The Last Island of Freedom
The people of Tikopia have maintained their society for 3,000 unbroken years. Tikopia is a remote island in the Pacific with little contact with the outside world. A vanishingly small, roughly two square mile island with a population of 1,115 people. They have avoided the problems that beset societies as disparate as Easter Island and Greenland, Maya and Hohokom and caused them to collapse. The Tikopian's 'big-men' (which is what they call their 'chiefs') are not absolute rulers; they till and sow alongside the others and their leadership is more suggestive than dominating.

All this is true.

Now suppose, at some future time, the Capitalist Peoples Democracy of ChimerAram succeeds in world domination. Easy, really. Money is power; power corrupts; control information and you control the world. What distress people feel, what yearnings they have are quickly squelched. Tianamen Square got nowhere. The Arab Spring has proven disasterously difficult to continue, even with large helpings of outside help. Once there is no outside, where is the help going to come from?

The Capitalist Peoples Democracy controls the world, except for Tikopia. Too small, too far away, not any trouble since they keep pretty much to themselves.

As the world becomes dominated, the Tikopians don't see anything happening. They continue their tightly controlled, but communally decided society; people meet and fall in love, farm and fish; they have babies - never too many - or go on dangerous adventures. Written works of philosophy, science or even fiction consume too much time away from survival activity, but they live full and complete lives.

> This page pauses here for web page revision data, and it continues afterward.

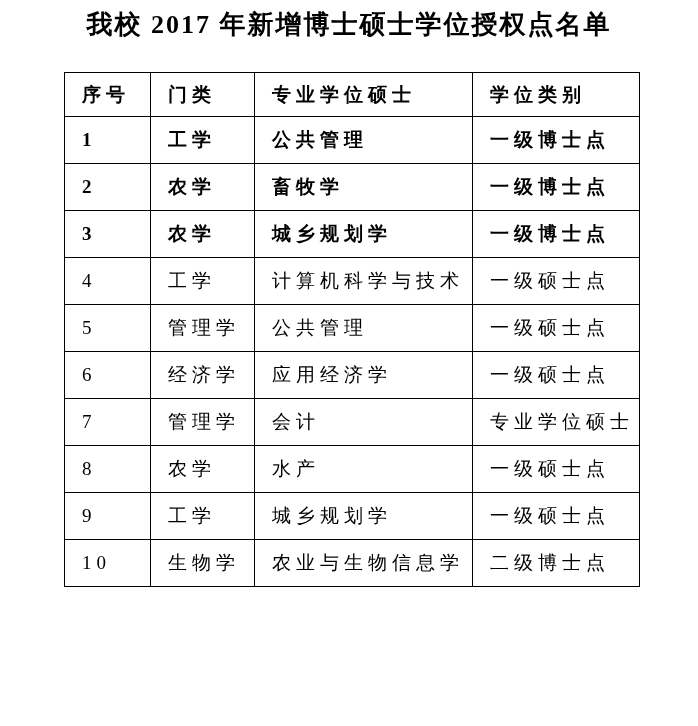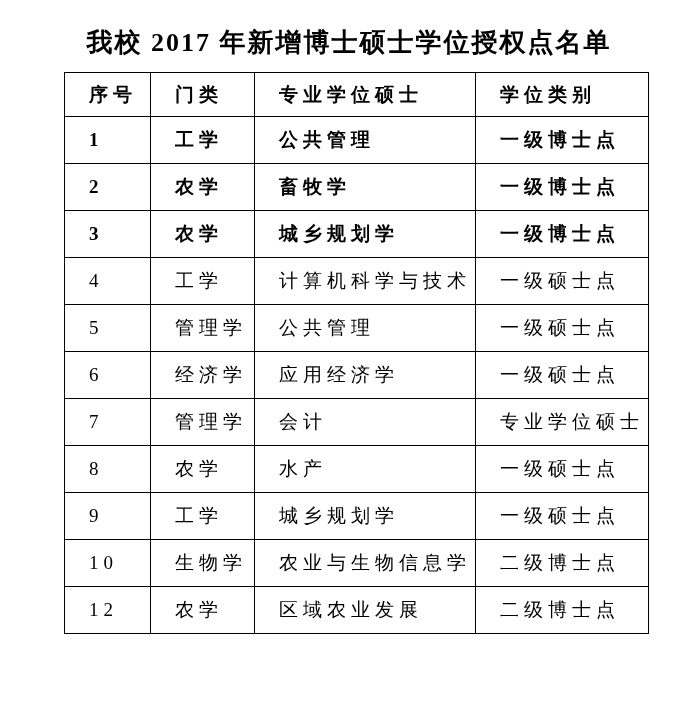"我校 2017 年新增博士硕士学位授权点名单" .title { padding-top: 25px -> 7px }
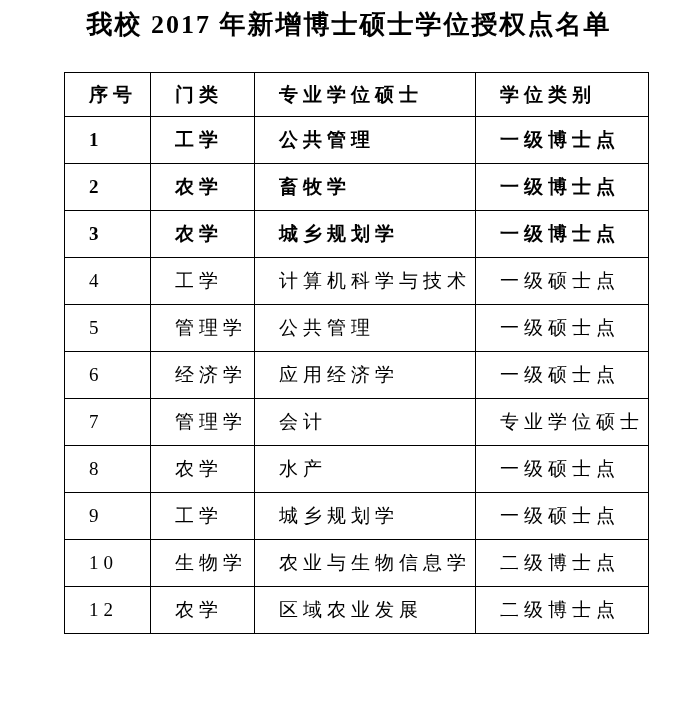"序号" table.degree-table th, table.degree-table td { padding: 0 4px 0 24px -> 0 4px 0 17px }
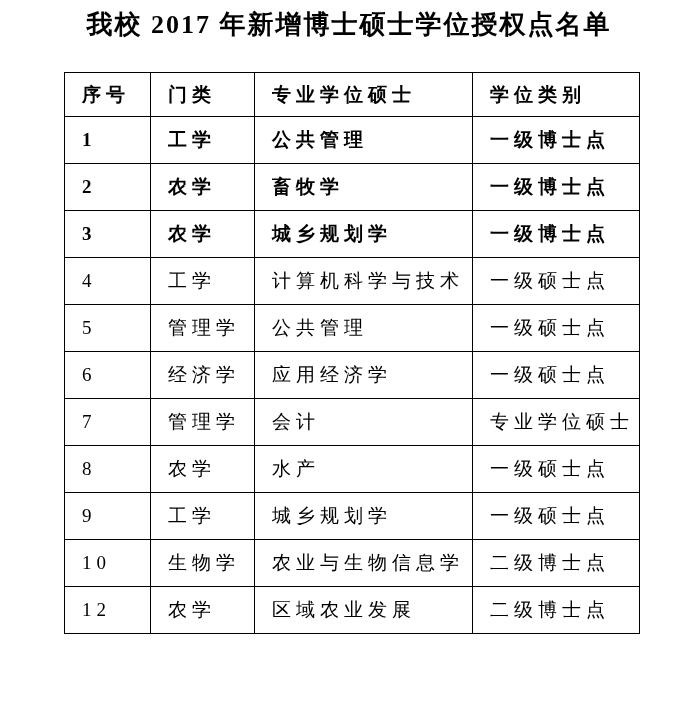"12" tr { html: <tr> <td>12</td> <td>农学</td> <td>区域农业发展</td> <td>二级博士点</td> </tr> -> none }
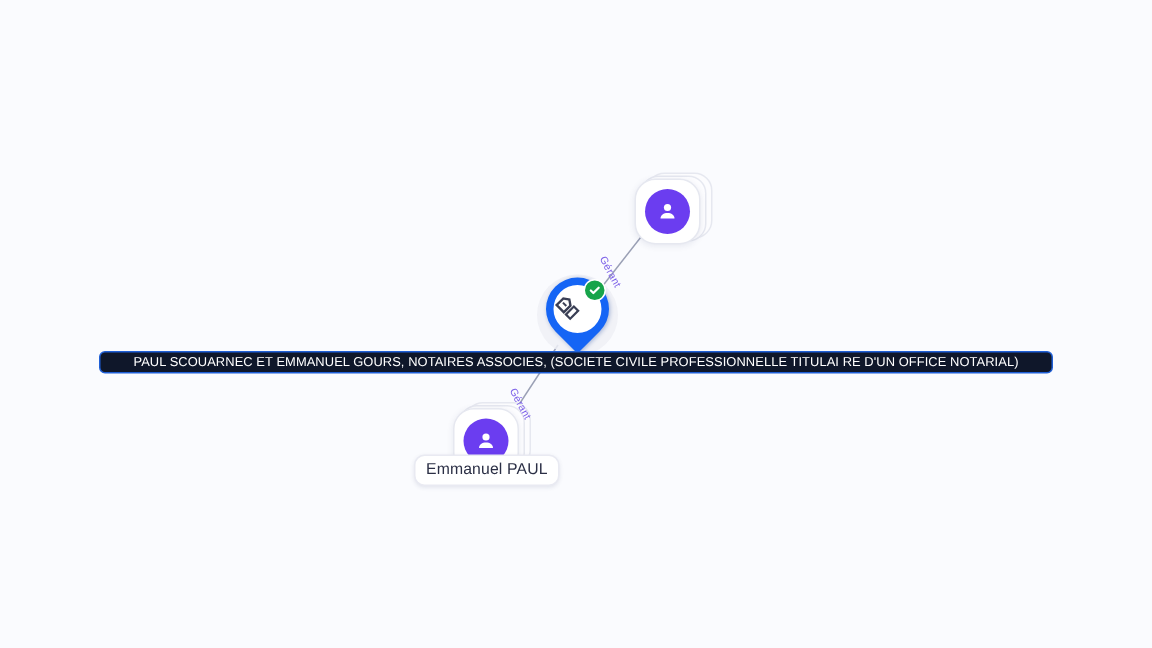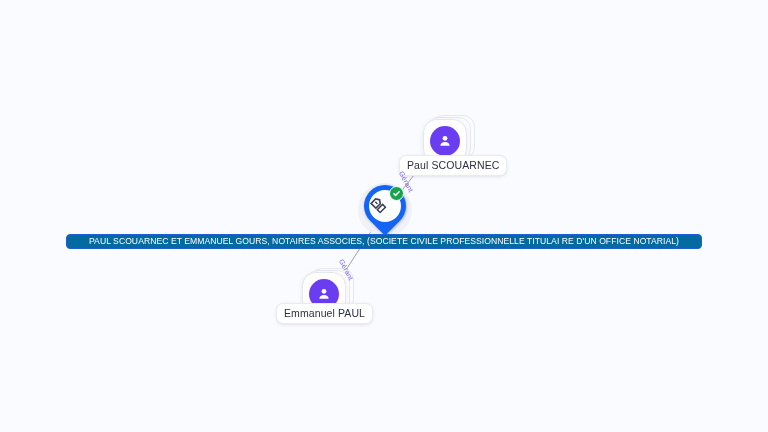"Paul SCOUARNEC" div.name-pill { html: <div>Paul SCOUARNEC</div> -> none }
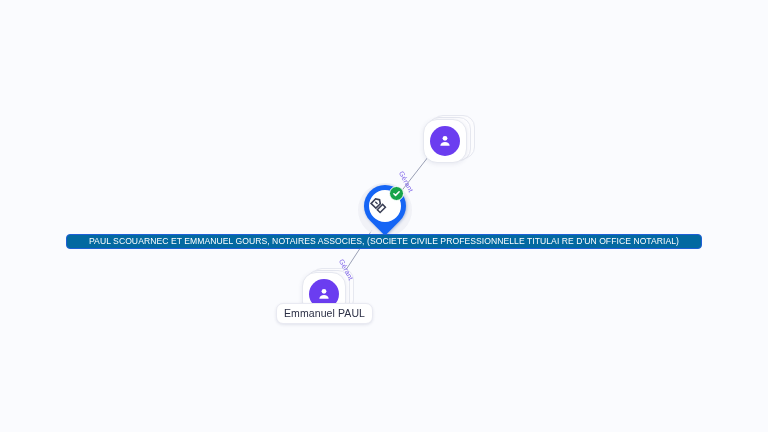"PAUL SCOUARNEC ET EMMANUEL GOURS," .company-title { background: #0369a1 -> #0f172a }
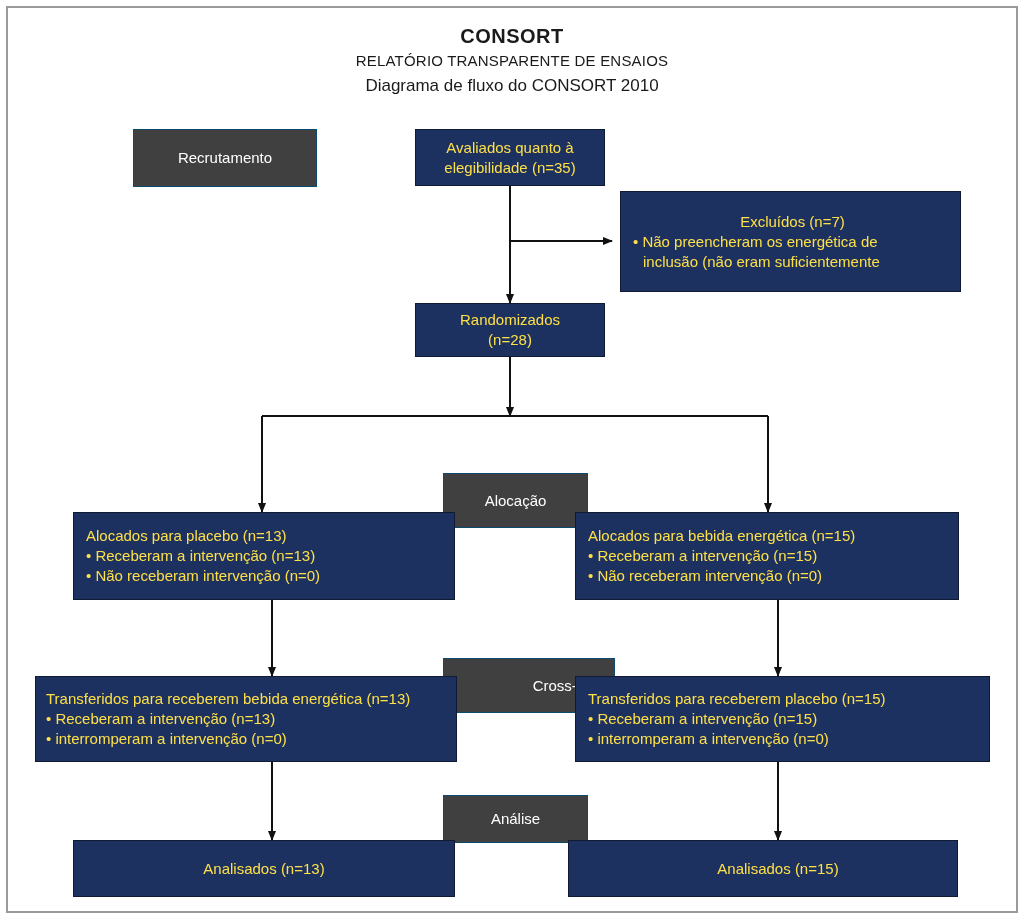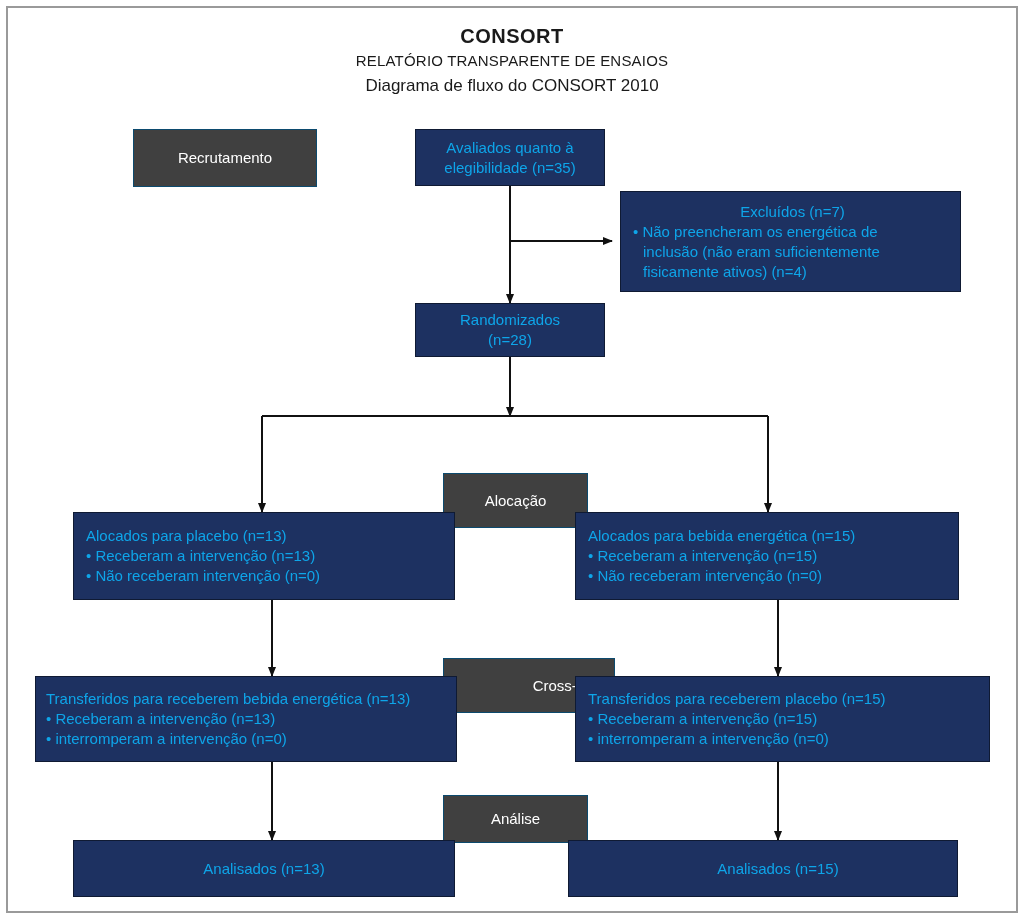"Avaliados quanto à" .box { color: #0ea5e9 -> #fde047 }
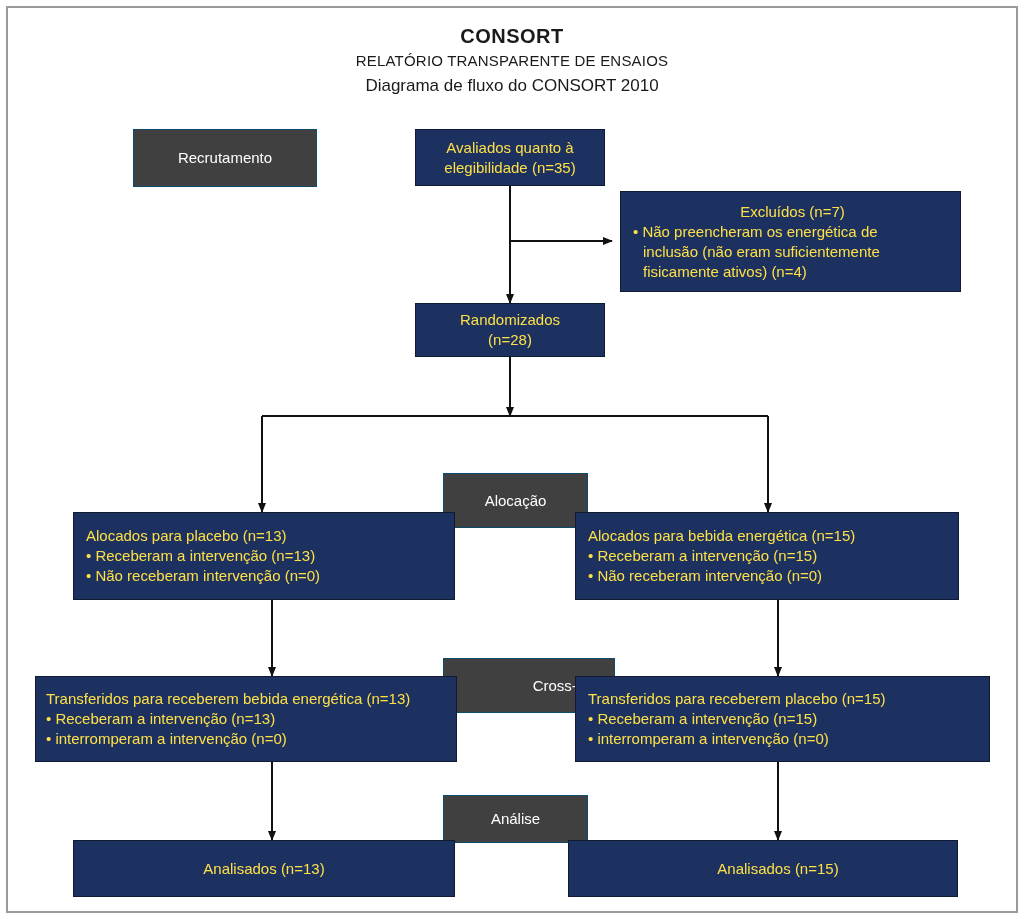"fisicamente ativos) (n=4)" div { html: <div>fisicamente ativos) (n=4)</div> -> none }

Bureaucracy delights in completeness. Every last line ticked and vouched, every last toilet paper roll accounted for. A junior accountant in the Department of Correctional Thinking notices that the island has not had an annual educational seminar for decades. This is a potential black mark on him, his supervisor and her manager. The irritant floats upward until it finds not the Committee, not even a Sub Committee Secretary, but Tun Szu, a minor bureaucrat but also a woman of deviousness and decision.

To subdue the enemy without fighting is the greatest victory. Szu recognizes the Tikopian anomoly for what it really is, the small chink that could bring down her Capitalist Peoples Democracy. Force, even to the wiping out of the entire island would be easily managed but not aesthetic.

The Tikopians are not easily seduced. They have rejected hot baths, sexy lingerie and even the lure of fast food in the past. A wedge is need, but Tikopian society is small and tightly knit. Perhaps one of the dangerous adventurers could return and be made a hero?